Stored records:
-*-

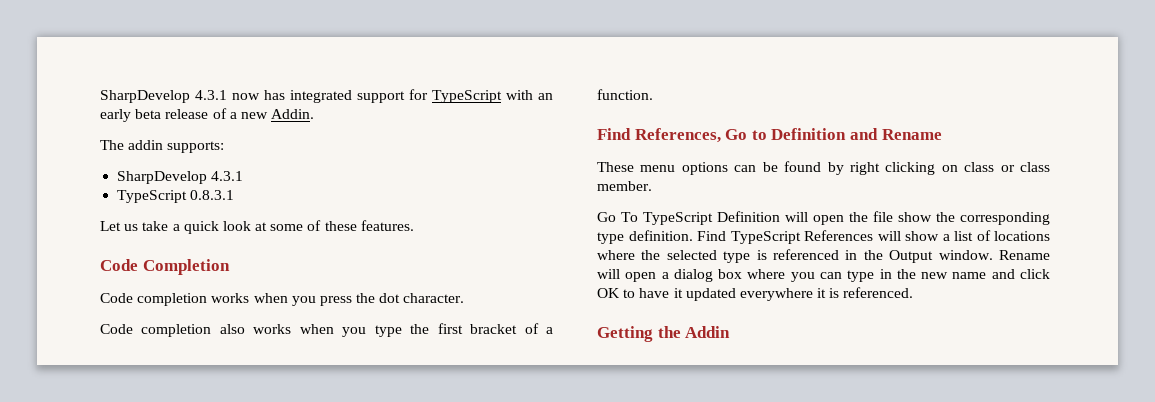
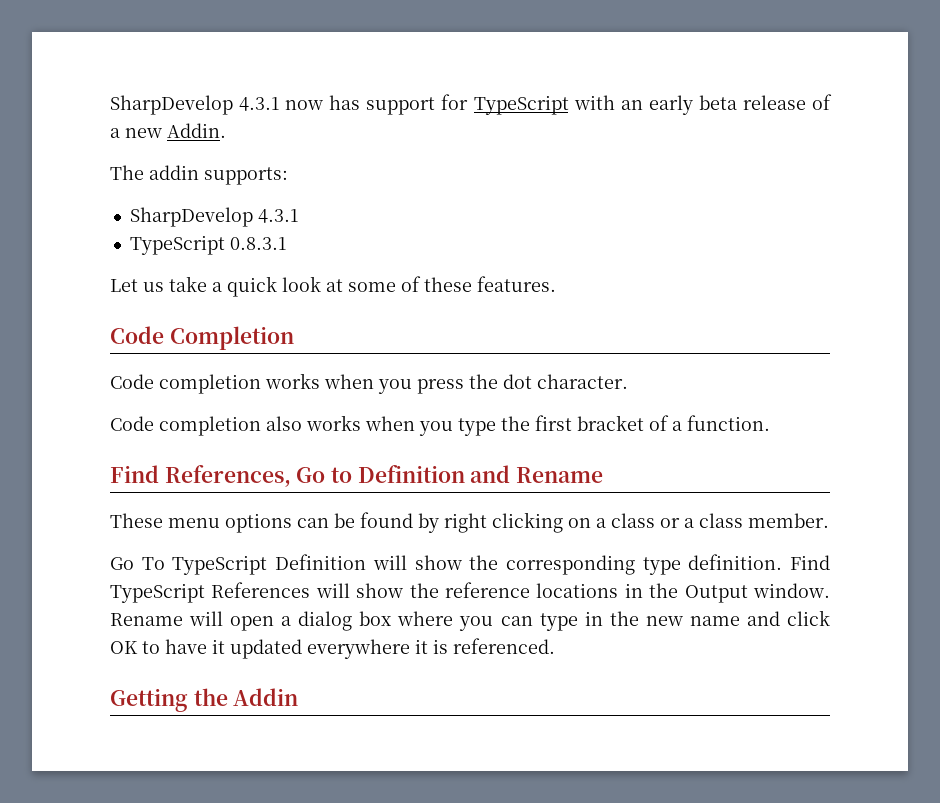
[290,90,352,103] integrated -> (361, 102) none
(958, 168) none -> [596,518,606,528] a
(1015, 168) none -> [684,518,694,528] a
[813,211,893,225] open the file -> (407, 562) none
[942,230,1050,241] [597,249,839,263] a list of locations where the selected type is referenced -> [409,582,619,598] the reference locations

-*-

[WHAT THE TASK REQUIRES] Set down every entry above exactly as written, but skip the pictures.

[THE COMPLETED TASK]
[290,90,352,103] integrated -> (361, 102) none
(958, 168) none -> [596,518,606,528] a
(1015, 168) none -> [684,518,694,528] a
[813,211,893,225] open the file -> (407, 562) none
[942,230,1050,241] [597,249,839,263] a list of locations where the selected type is referenced -> [409,582,619,598] the reference locations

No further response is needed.